Ворона медленно, нехотя летела вдоль застывшей лесной опушки, а несколькими километрами дальше Тедо Схирели и Евгений Микадзе распиливали толстое мерзлое бревно, лишь кое-где покрытое остатками гнилой, затвердевшей от мороза коры. Пила выла, хрипела, прогибалась; под бревном постепенно рос холмик сырых и все-таки золотистых опилок.
— Пойдем погреемся… а то и сами не заметим, как у нас носы отвалятся, — сказал Евгений.
— Да мы ведь только вышли! — возразил ему Тедо.
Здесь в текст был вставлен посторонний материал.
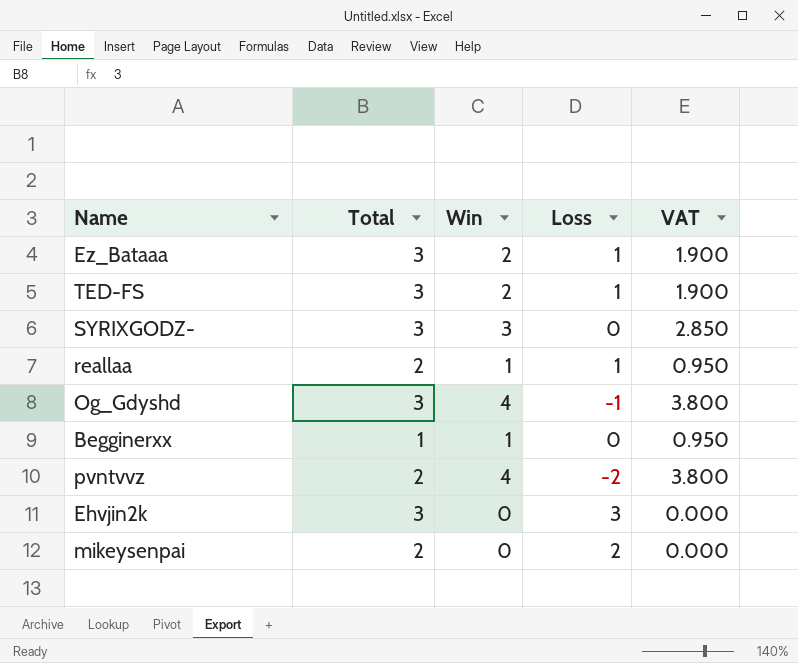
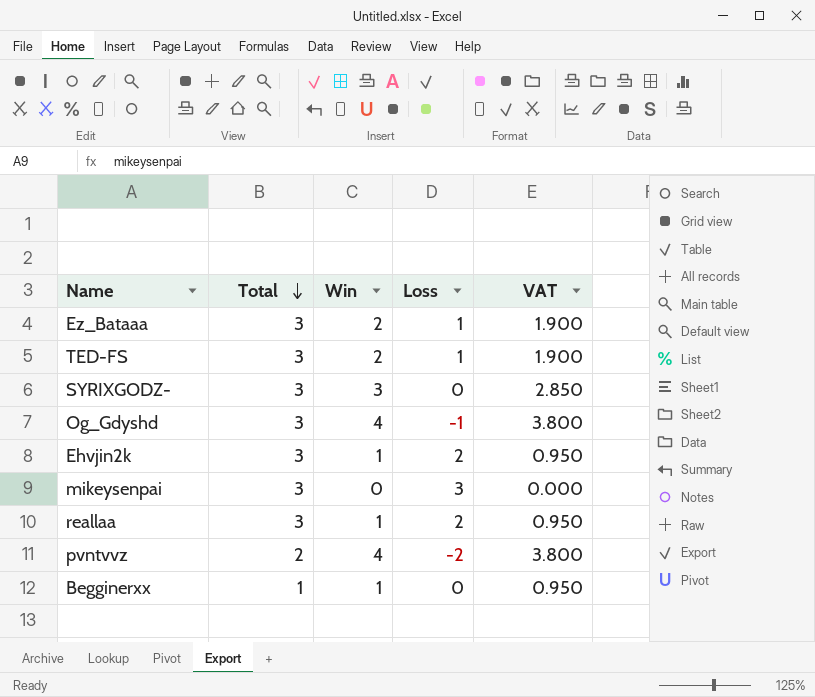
row order: none -> Total descending
Ehvjin2k | Win: 0 -> 1
Ehvjin2k | Loss: 3 -> 2
Ehvjin2k | VAT: 0.000 -> 0.950
mikeysenpai | Total: 2 -> 3
mikeysenpai | Loss: 2 -> 3
reallaa | Total: 2 -> 3
reallaa | Loss: 1 -> 2

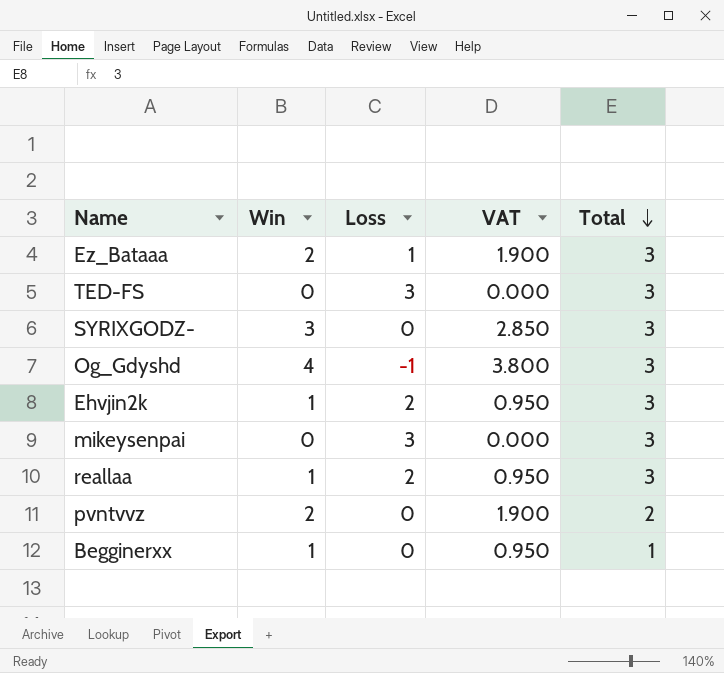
column Total | position: 2 -> 5
TED-FS | Win: 2 -> 0
TED-FS | Loss: 1 -> 3
TED-FS | VAT: 1.900 -> 0.000
pvntvvz | Win: 4 -> 2
pvntvvz | Loss: -2 -> 0
pvntvvz | VAT: 3.800 -> 1.900

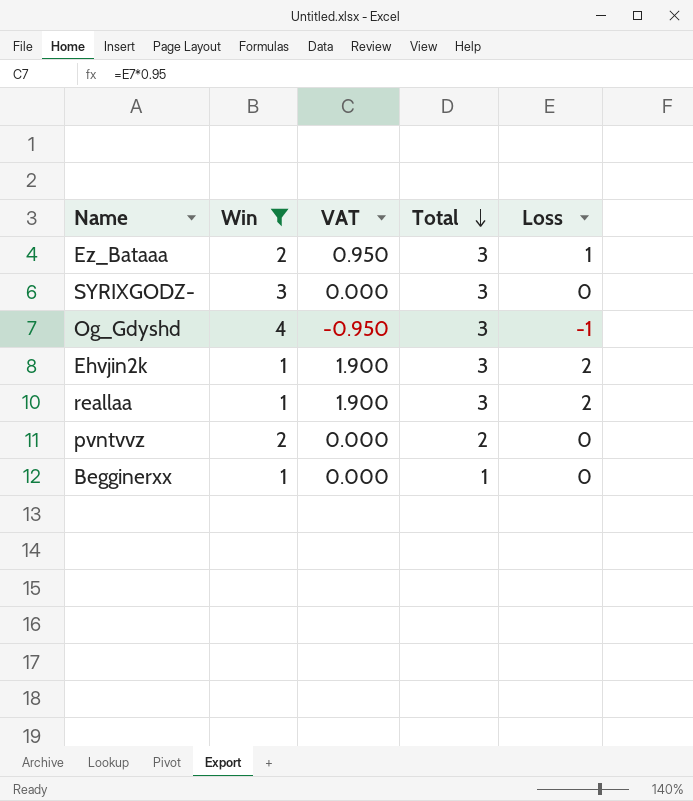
filter: none -> Win != 0
column VAT | formula: [Win] * 0.95 -> [Loss] * 0.95
column Loss | position: 3 -> 5

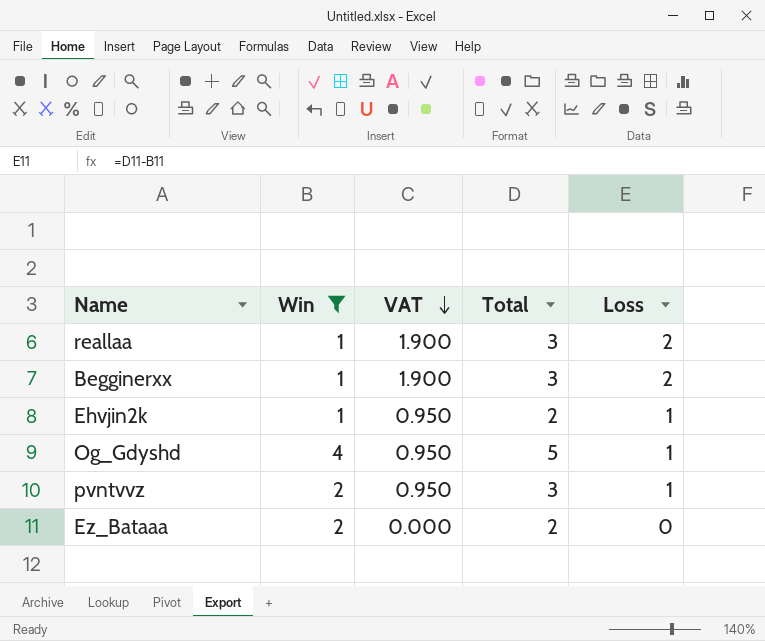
row order: Total descending -> VAT descending
row SYRIXGODZ-: 3 | 0.000 | 3 | 0 -> none
Begginerxx | VAT: 0.000 -> 1.900
Begginerxx | Total: 1 -> 3
Begginerxx | Loss: 0 -> 2
Ehvjin2k | VAT: 1.900 -> 0.950
Ehvjin2k | Total: 3 -> 2
Ehvjin2k | Loss: 2 -> 1
Og_Gdyshd | VAT: -0.950 -> 0.950
Og_Gdyshd | Total: 3 -> 5
Og_Gdyshd | Loss: -1 -> 1
pvntvvz | VAT: 0.000 -> 0.950
pvntvvz | Total: 2 -> 3
pvntvvz | Loss: 0 -> 1
Ez_Bataaa | VAT: 0.950 -> 0.000
Ez_Bataaa | Total: 3 -> 2
Ez_Bataaa | Loss: 1 -> 0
Скрытая за холмом снега изба была в двух шагах от них — над ней застыл серый, как туча, дымок. Человек наблюдательный заметил бы вокруг, подальше, еще несколько таких же дымков, единственное доказательство существования потонувших в снегу изб, иначе местность казалась бы вообще необитаемой. В избе было тепло. На печи лежал Ладо Тугуши. Он плохо себя чувствовал, — впрочем, заболеть он больше боялся, чем был болен на самом деле. Маленькая девочка стояла на коленях на стуле и, прижавшись животом к столу, рисовала на пожелтевшей бумаге цветы и птиц. Ей было шесть лет. Звали ее Мартой.
— А что, ласточка так выглядит? — крикнула она Ладо.
— Ну-ка, покажи… — приподнял голову он.
Марта подняла свой рисунок повыше.
— Ничего не видно! — сказал Ладо.
Марта соскользнула со стула и, подойдя к печи, подала ему свой лист. Вытянув руку из-под тулупа, которым он был укрыт, Ладо взял рисунок в руки и долго его разглядывал. Подняв голову и сморщив носик, Марта терпеливо ждала. Рисунок, который Ладо держал в одной руке, гнулся, и он то и дело дул на бумагу, чтоб выпрямить ее, — вынуть из-под тулупа и вторую руку ему было лень.
— В общем, так… — сказал он наконец. — Только клюв у нее вышел как у ястреба.
— А у ласточки клюв какой? — осведомилась Марта.
— Ма-а-аленький, вроде твоего носика… — сказал Ладо, вновь дуя на рисунок.
— Отдай! — сказала Марта.
— Ястреб утащил цыпленка… как это там, в стихах? Ты у нас будешь цыпленок; а это — ястреб! — сказал Ладо, помахивая листком над головой Марты. Марта потянулась за своим рисунком, но достать его не смогла. — Жалобно пищал цыпленок… — Он снова помахал листком над головой Марты. — Только белый пух цыпленка по ветру кружился в поле…
— Отдай! — рассердилась Марта.
Ладо отдал рисунок и снова сунул руку под тулуп.
— Все мы цыплята… правят не цари, а времена! — сказал он в потолок и опять заскучал, опять предался унынию.
Марта вернулась к столу, залезла коленками на стул, перевернула лист чистой стороной кверху и языком смочила кончик карандаша.
— А сейчас… сейчас нарисую-ка я дядю моего! — сказала она себе.
— Саблю не забудь! — сказал Ладо.
— Тебе все равно не покажу! — надулась Марта.
Снаружи доносился хрип пилы. Печь глухо гудела.